As an argument, this seems invalid. We believe in many relations of time and place which we
cannot perceive: we think that time extends backwards and forwards, and space beyond the walls
of our room. Hume's real argument is that, while we sometimes perceive relations of time and
place, we never perceive causal relations, which must therefore, if admitted, be inferred from
relations that can be perceived. The controversy is thus reduced to one of empirical fact: Do we, or
do we not, sometimes perceive a relation which can be called causal? Hume says no, his
adversaries say yes, and it is not easy to see how evidence can be produced by either side.

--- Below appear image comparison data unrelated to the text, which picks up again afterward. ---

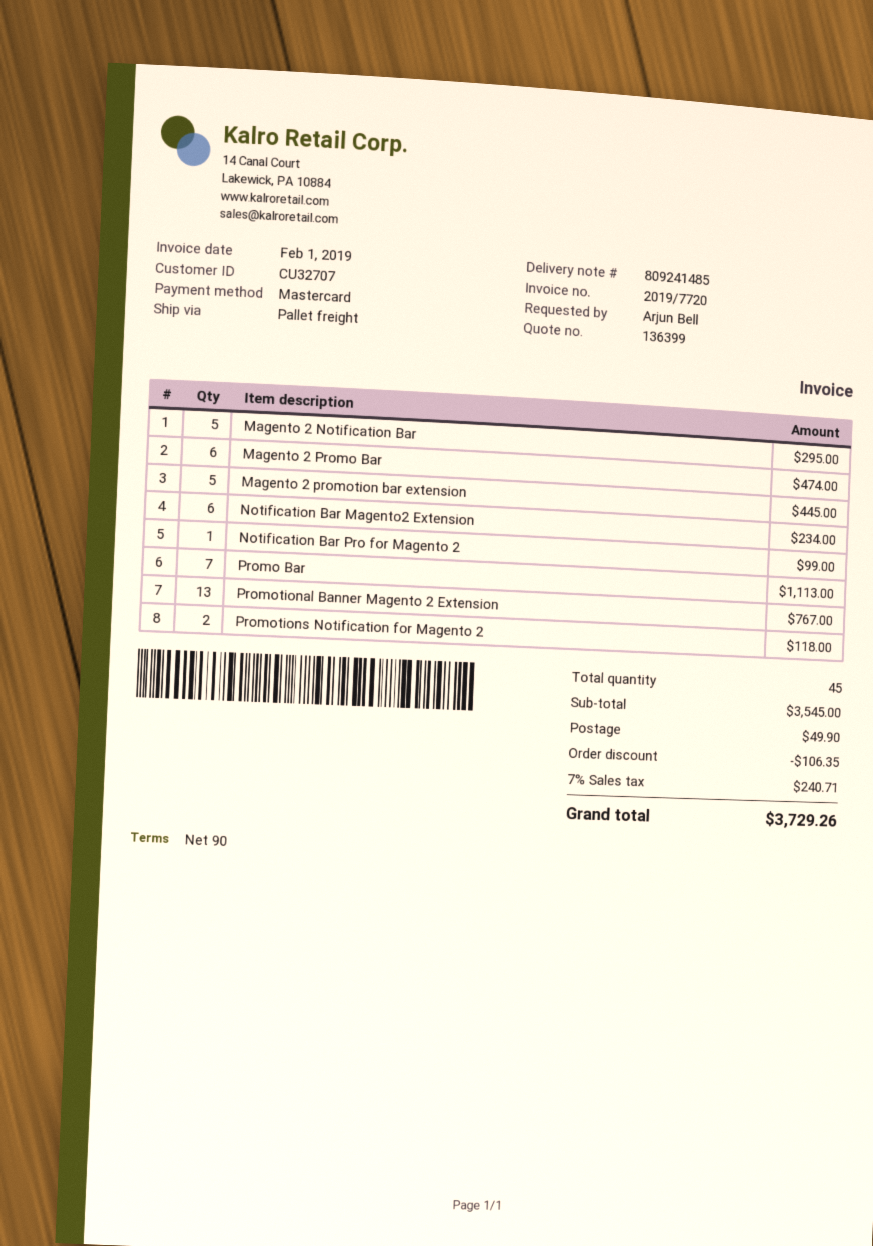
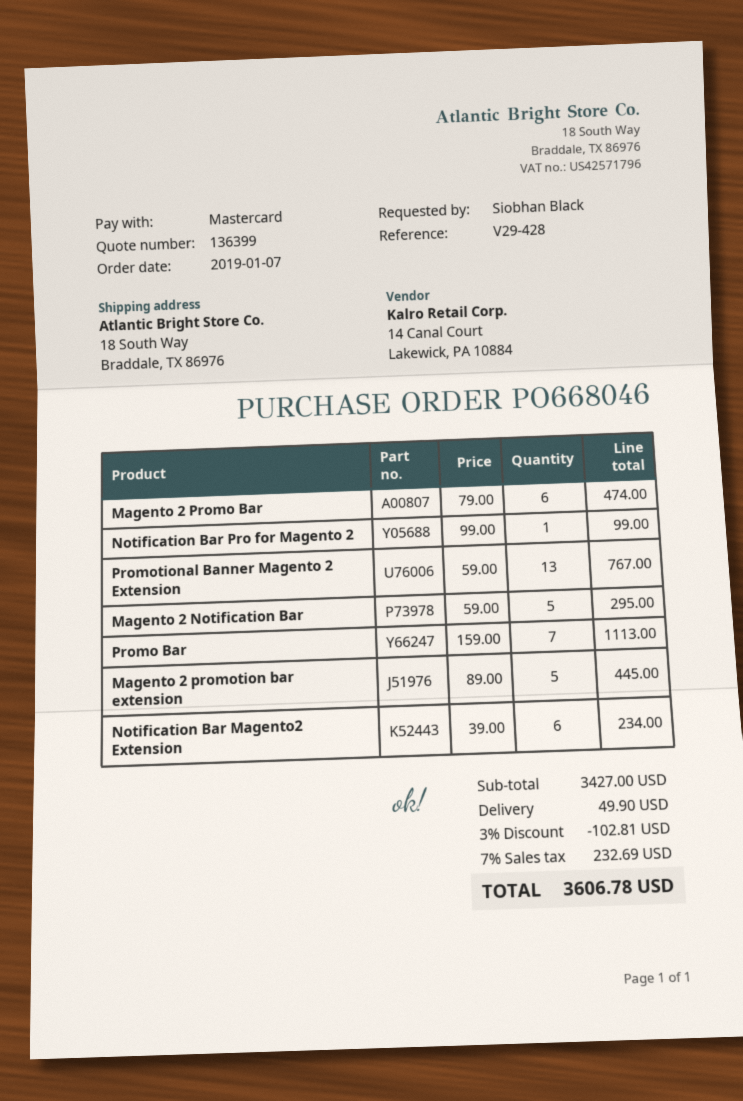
ordered by: Arjun Bell -> Siobhan Black
Promotions Notification for Magento 2: 2 for 118.00 -> none
subtotal: 3545.00 -> 3427.00
discount: 106.35 -> 102.81
tax: 7% = 240.71 -> 7% = 232.69
total: 3729.26 -> 3606.78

I think perhaps the strongest argument on Hume's side is to be derived from the character of
causal laws in physics. It appears that simple rules of the form "A causes B" are never to be
admitted in science, except as crude suggestions in early stages. The causal laws by which such
simple rules are replaced in well-developed sciences are so complex that no one can suppose them
given in perception; they are all, obviously, elaborate inferences from the observed course of
nature. I am leaving out of account modern quantum theory, which reinforces the above
conclusion. So far as the physical sciences are concerned, Hume is wholly in the right: such
propositions as "A causes B" are never to be accepted, and our inclination to accept them is to be
explained by the laws of habit and association. These laws themselves, in their accurate form, will
be elaborate statements as to nervous tissue--primarily its physiology, then its chemistry, and
ultimately its physics.
The opponent of Hume, however, even if he admits the whole of what has just been said about the
physical sciences, may not yet admit himself decisively defeated. He may say that in psychology
we have cases where a causal relation can be perceived. The whole conception of cause is
probably derived from volition, and it may be said that we can perceive a relation, between a
volition and the consequent act, which is something more than invariable sequence. The same
might be said of the relation between a sudden pain and a cry. Such views, however, are rendered
very difficult by physiology. Between the will to move my arm and the consequent movement
there is a long chain of causal intermediaries consisting of processes in the nerves and muscles.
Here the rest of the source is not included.